Closed aph-naph closed 1 year ago
The problem is due to null outputs in the model.. I'm not sure why the default model is giving null outputs, but looking more into it, the output from the first layer itself is null, so I guess the input must be causing the problem.. I am using the default example code which processes images from CIFAR using FFCV and passes it to the model.. This seems to show that the processed output from ffcv could be causing the error?
@andrewilyas tagging as this could be critical for new user acquisition since the default example is not working as expected..
Hi @aph-naph ! Can you post your PyTorch and Python configurations?
Hi @andrewilyas Thank you for looking into this
PyTorch versions:
torch: 1.12.1
torchvision: 0.13.1
pytorch-pfn-extras: 0.5.8
Python version: 3.9.13
FFCV version: 0.0.3
The conda environment was created using the following commands mentioned in the README
conda create -y -n ffcv python=3.9 cupy pkg-config compilers libjpeg-turbo opencv pytorch torchvision cudatoolkit=11.3 numba -c pytorch -c conda-forge
conda activate ffcv
pip install ffcv
Happy to share further details !
Hi, did you get a chance to reproduce the issue? If there is a docker image available, I'll be glad to use it instead since I'm not able to get the package working locally. Is there one available? Any ffcv version is fine @andrewilyas
Hi @aph-naph ! Sorry for the late reply. Do you think you could try this docker instance and see if it works?
I ran it in docker and it unfortunately gives the same results as the attached screeenshot :( Does the example work for you locally @andrewilyas? I'm wondering if everyone else is having the same problem or if it's just me..

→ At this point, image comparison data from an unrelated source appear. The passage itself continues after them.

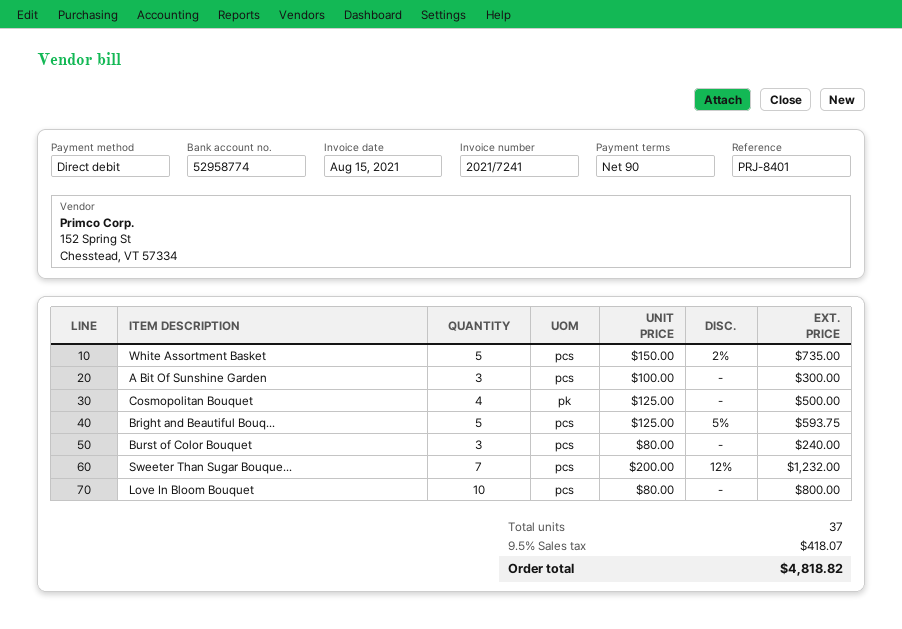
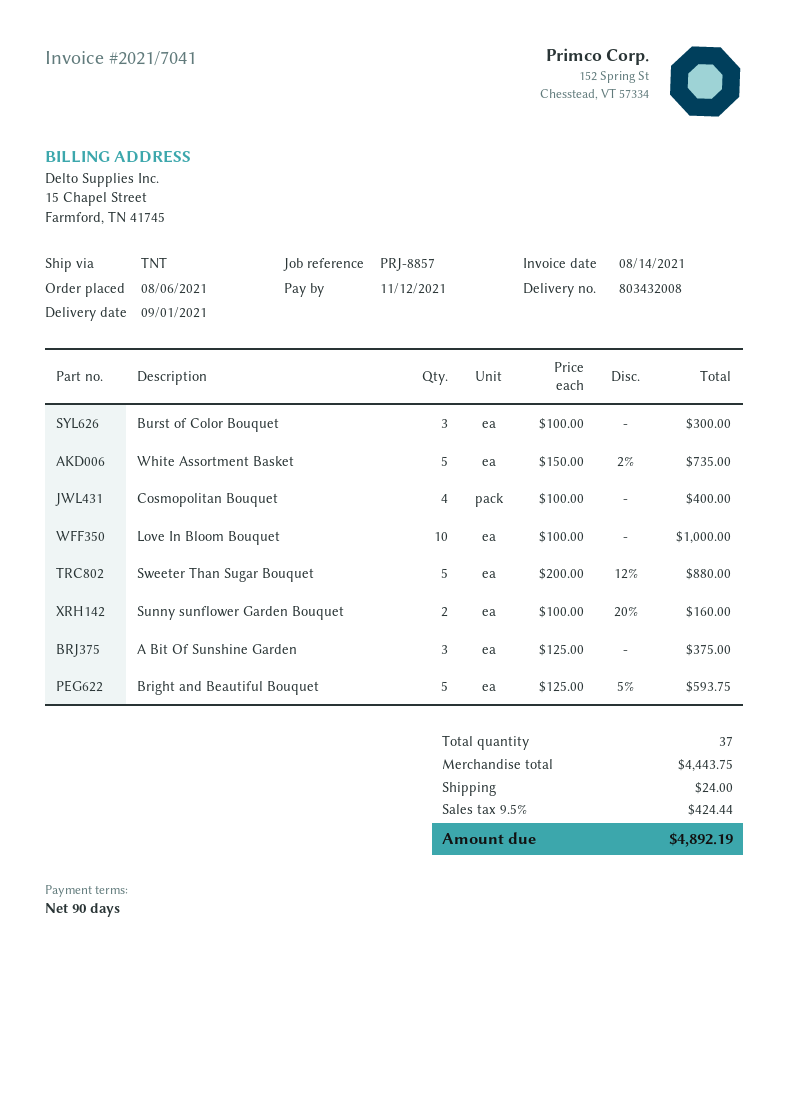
invoice number: 2021/7241 -> 2021/7041
invoice date: 2021-08-15 -> 2021-08-14
reference: PRJ-8401 -> PRJ-8857
A Bit Of Sunshine Garden: 3 x 100.00 = 300.00 -> 3 x 125.00 = 375.00
Cosmopolitan Bouquet: 4 x 125.00 = 500.00 -> 4 x 100.00 = 400.00
Burst of Color Bouquet: 3 x 80.00 = 240.00 -> 3 x 100.00 = 300.00
Sweeter Than Sugar Bouque...: 7 x 200.00 - 12% = 1232.00 -> 5 x 200.00 - 12% = 880.00
Love In Bloom Bouquet: 10 x 80.00 = 800.00 -> 10 x 100.00 = 1000.00
Sunny sunflower Garden Bouquet: none -> 2 x 100.00 - 20% = 160.00
shipping: none -> 24.00
tax: 9.5% = 418.07 -> 9.5% = 424.44
total: 4818.82 -> 4892.19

It works locally for me for sure---did you try regenerating the dataset files?
Yes, I've tried regenerating the dataset files by deleting /tmp/* and re-running write_datasets.py, and it produces the same errors :( Could you please share the PyTorch and Python configuration of the environment in which running train_cifar.sh after cloning the repo freshly works as expected @andrewilyas? I will switch to that environment and give it a try
Hi @aph-naph ! I know this is super late, but I finally figured out the reason for this bug---it was a bug in the RandomTranslate augmentation that was present on the main branch but not the dev branch I was using. It's now fixed on main
, and in FFCV 1.0.1, released today!
I am new to FFCV and wanted to try the CIFAR example to see how well it goes so that I can use it for my research work. But I am unfortunate to find that the example does not train the model and instead constantly predicts a 10% accuracy. I tried changing the example code simply to perform evaluation during training (to print test loss while training so as to notice the improvements), and we can see that it does not show any improvement in the iterations. It always prints 10% test accuracy. It seems that there are no gradient updates..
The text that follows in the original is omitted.